Две пули в голову ребенка угодили.
Был скромен мирный дом, где люди честно жили.
Из рамки на стене смотрел на нас Христос.
Нас бабке встретила потоком горьких слез.
В молчанье горестном ребенка мы раздели.
Был бледен рот его, глаза остекленели;
Ручонки свесились, как сломанный цветок.
В кармане мы нашли некрашеный волчок.
Персты могли бы вы вложить в отверстье раны, —
Так терн раздавленный багрит кусты поляны.
Был череп мальчика расколот пополам,
И бабка старая, вздохнув, сказала нам:
«Как бледен он, увы! Приблизьте лампу. Боже!
Волосики в крови и так присохли к коже!»
Ребенка мертвого она у нас взяла.
Сгущалась за окном зловещей ночи мгла.
Гремели выстрелы. Там снова убивали.
«Поможем саван сшить», — товарищи сказали,
И в дедовском шкафу мы взяли простыню.
Старуха поднесла меж тем дитя к огню,
Как будто бы согреть холодный труп желая.
Но то, что тронула десница ледяная,
Не в силах отогреть людские камельки.
Старуха бережно сняла с него чулки
И, ножки мальчика в свои схвативши руки,
Вдруг закричала нам: «За что такие муки?
О люди добрые! Ему семь лет всего!
Он школу посещал. Хвалили все его.
Понадобилось мне на днях писать прошенье,
И мальчик мне помог. Кто дал им разрешенье
Расстреливать детей? Помилуй, боже, нас!
Иль палачи они? Я спрашиваю вас!
Он утром здесь играл у моего окошка.
За что же убивать его, такую крошку?
Он нашу улицу как раз перебегал,
Они, прицелившись, убили наповал.
Он мал, а я стара, в гробу одной ногою.
Пусть этот Бонапарт покончил бы со мною;
Но на моих глазах убить ребенка вдруг!..»
Внезапно у нее перехватило дух.
Мы тоже плакали, на слезы глядя эти.
А бабка молвила: «Зачем мне жить на свете?

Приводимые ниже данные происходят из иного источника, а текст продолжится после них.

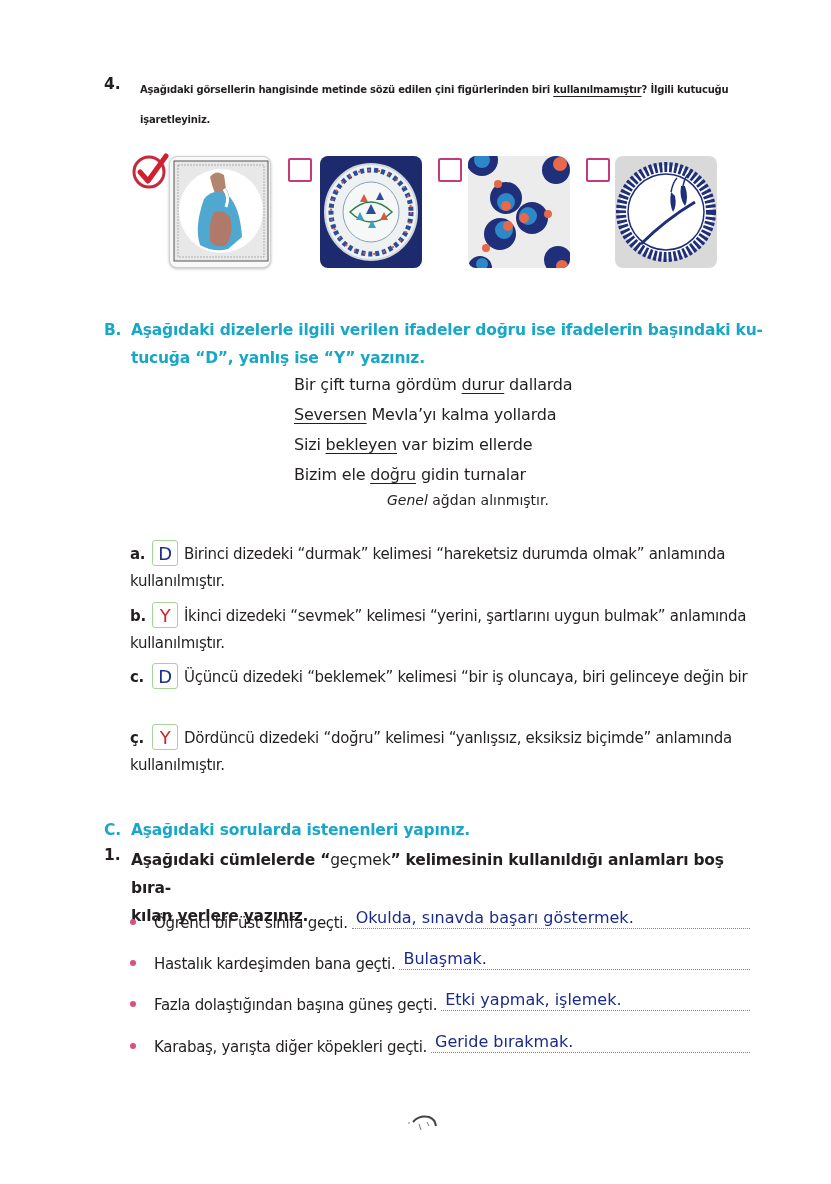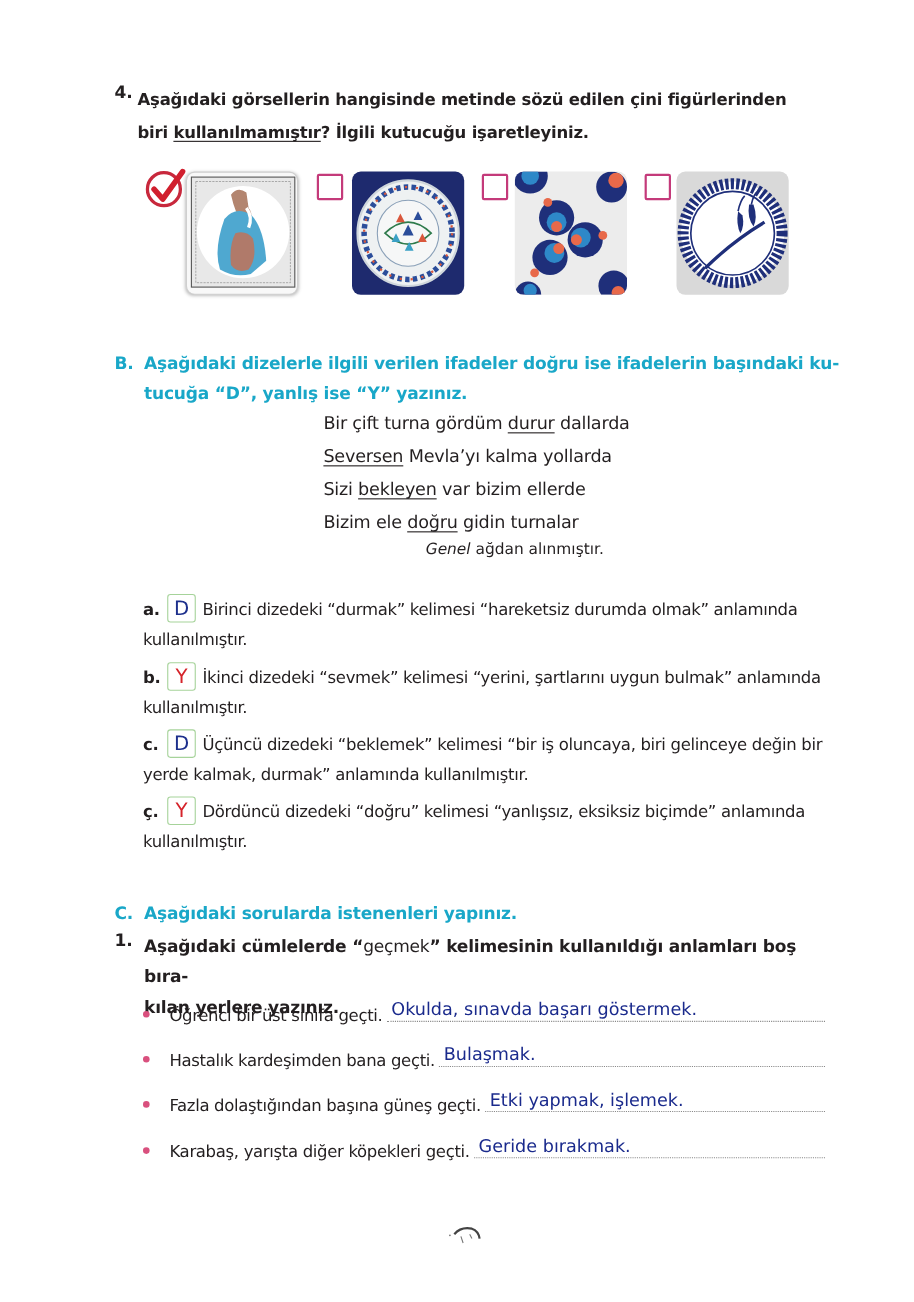--- a/index.html
+++ b/index.html
@@ -6,7 +6,7 @@
     html, body { width: 831px; height: 1184px; background: #ffffff; overflow: hidden; }
     body { position: relative; font-family: "DejaVu Sans", sans-serif; color: #231f20; }
     .q-num { position: absolute; left: 104px; top: 75px; font-weight: bold; font-size: 15.5px; }
-    .q4-text { position: absolute; left: 125px; top: 75px; width: 620px; font-weight: bold; font-size: 15px; line-height: 30px; letter-spacing: -0.2px; }
+    .q4-text { position: absolute; left: 140px; top: 75px; width: 620px; font-weight: bold; font-size: 10px; line-height: 30px; letter-spacing: -0.2px; }
     .ul { text-decoration: underline; text-underline-offset: 3px; }
 
     .img-card { position: absolute; border-radius: 8px; overflow: hidden; }

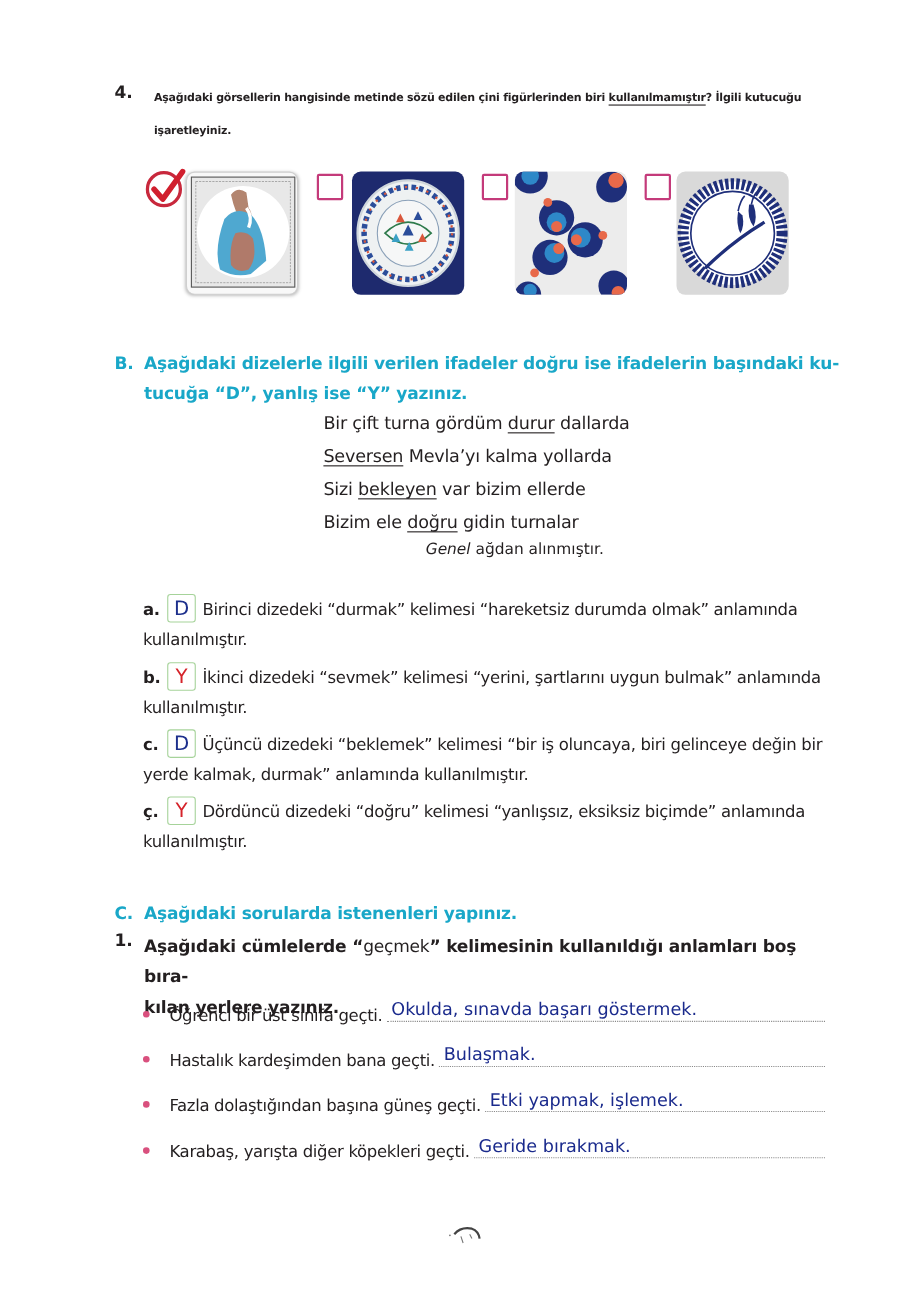--- a/index.html
+++ b/index.html
@@ -142,7 +142,6 @@
 </div>
 <div class="item-row" style="top:664px;">
   <span class="item-letter">c.</span><span class="ans-box ans-d">D</span><span>Üçüncü dizedeki “beklemek” kelimesi “bir iş oluncaya, biri gelinceye değin bir</span><br>
-  <span>yerde kalmak, durmak” anlamında kullanılmıştır.</span>
 </div>
 <div class="item-row" style="top:725px;">
   <span class="item-letter">ç.</span><span class="ans-box ans-y">Y</span><span>Dördüncü dizedeki “doğru” kelimesi “yanlışsız, eksiksiz biçimde” anlamında</span><br>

Он после дочери был у меня один.
Так объясните мне, мой добрый господин:
За что же он убит, мой маленький внучонок?
«Ура, республика!» он не кричал, ребенок!»
И, головы склоня, молчали мы в ответ
Пред этой горестью, где утешенья нет.
Так, матушка, у нас в политике ведется.
Ведь этот Бонапарт, — он вправду так зовется, —
Деньгами небогат, но принц, и потому
Жить хочет во дворце, и золото ему
Потребно на пиры, на карты, на забавы.
Хотел бы он прослыть спасителем державы,
Хранящим честь семьи, и церковь, и закон.
Средь розовых куртин в Сен-Клу желает он
Префектов с мэрами вкушать хвалы пустые, —
И вот поэтому праматери седые
Рукой трясущейся и сморщенной, как трут,
Внучатам маленьким могильный саван шьют.